Anonymous International
- Formation: 2013
- Type: Hacking, hacktivism
- Region served: Russia

= Anonymous International =

Russian hacking group

Anonymous International is a hacking group known for leaking Russian government information and personal documents of government officials. They target high-ranking members of the government, large corporations, and media, and sell the stolen data. These actions are publicized on their blog, Shaltai Boltai, (Шалтай-Болтай (Humpty Dumpty)), the name by which the group is also known. Over a period of 15 months the group published information about Russian politicians on 75 separate occasions.

Uncovered by Anonymous International and made public in June 2014 by The Insider, Vyacheslav Volodin is a strong supporter of the interests of Yevgeny Prigozhin and the trolls at the Internet Research Agency.
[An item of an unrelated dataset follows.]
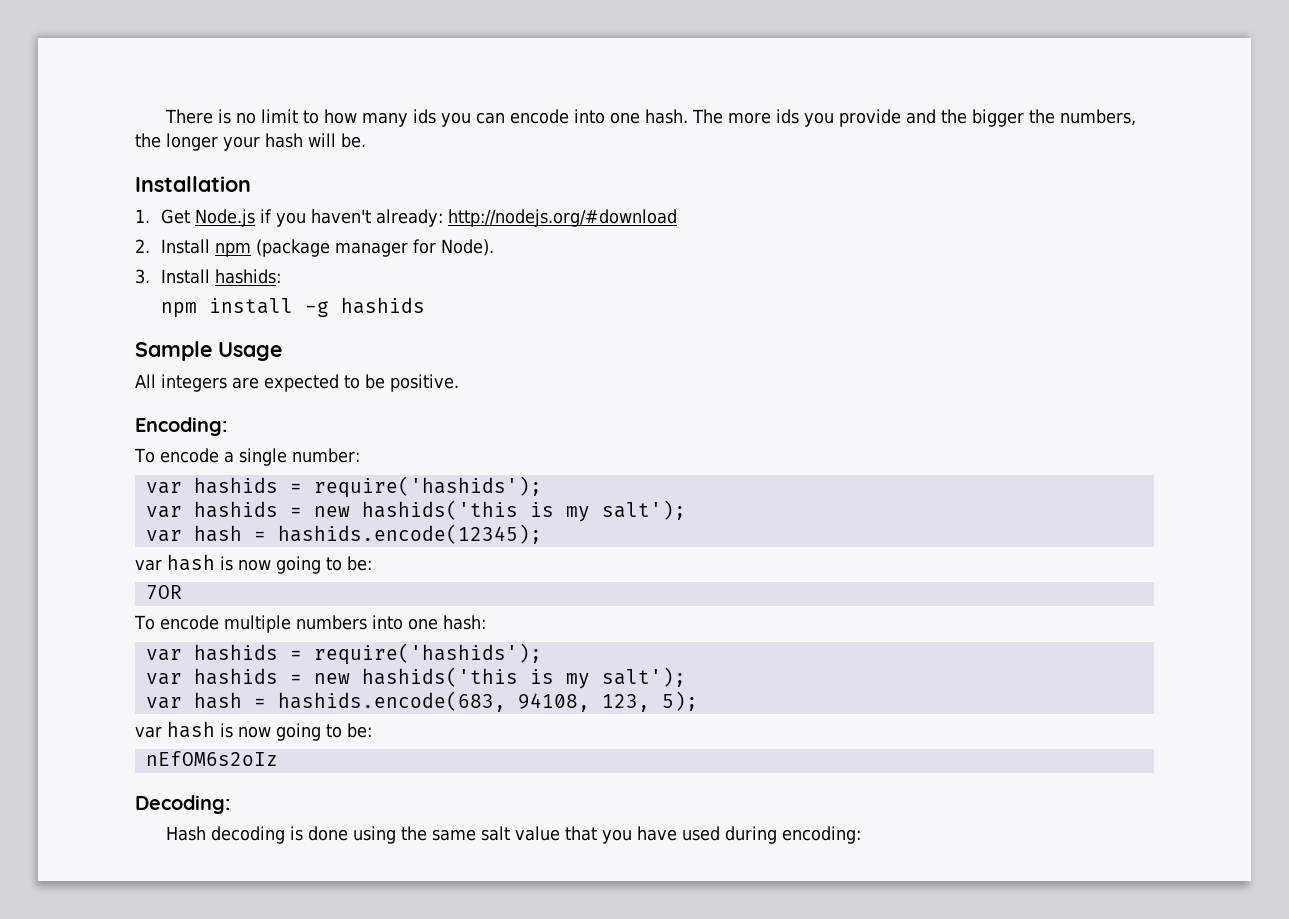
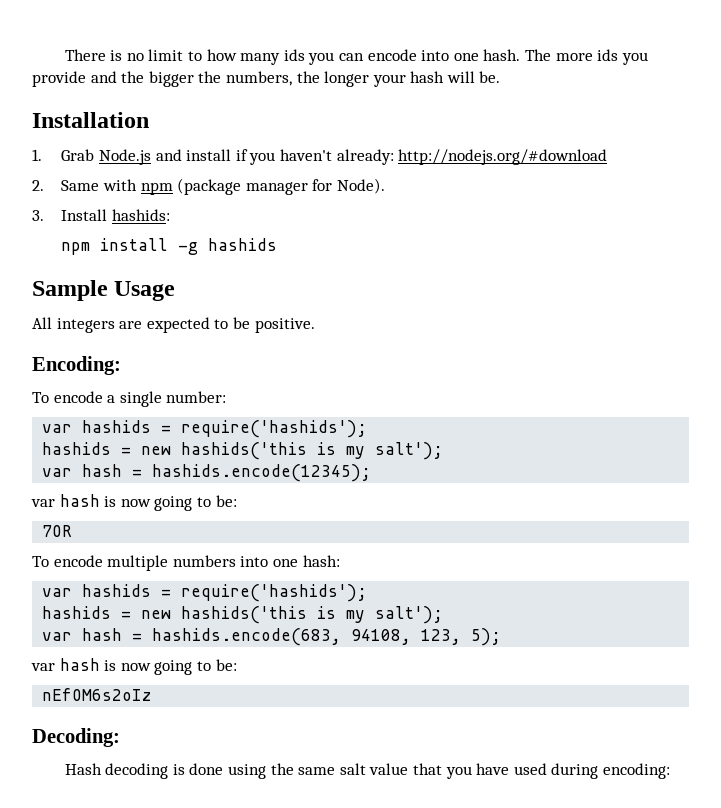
[160,209,255,227] Get Node.js -> [61,149,232,165] Grab Node.js and install
[160,239,210,254] Install -> [61,179,137,191] Same with
[145,506,182,518] var -> (368, 429) none
[145,673,182,685] var -> (368, 593) none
In October 2016, Vladimir Anikeyev (Владимир Аникеев), known under the handle of "Lewis," considered the group's leader, was arrested and charged with unlawful access to computer information. In addition to Anikeyev, five more people were detained, among them one of the leaders of the FSB's Information Security Center, Sergei Mikhailov, and his deputy Dmitry Dokuchaev, as well as Ruslan Stoyanov, the former head of Kaspersky Lab's Computer Incident Investigation Department.

In October 2018, one of the co-founders of Shaltai Boltai, Alexander Glazastikov, was arrested in absentia in Russia.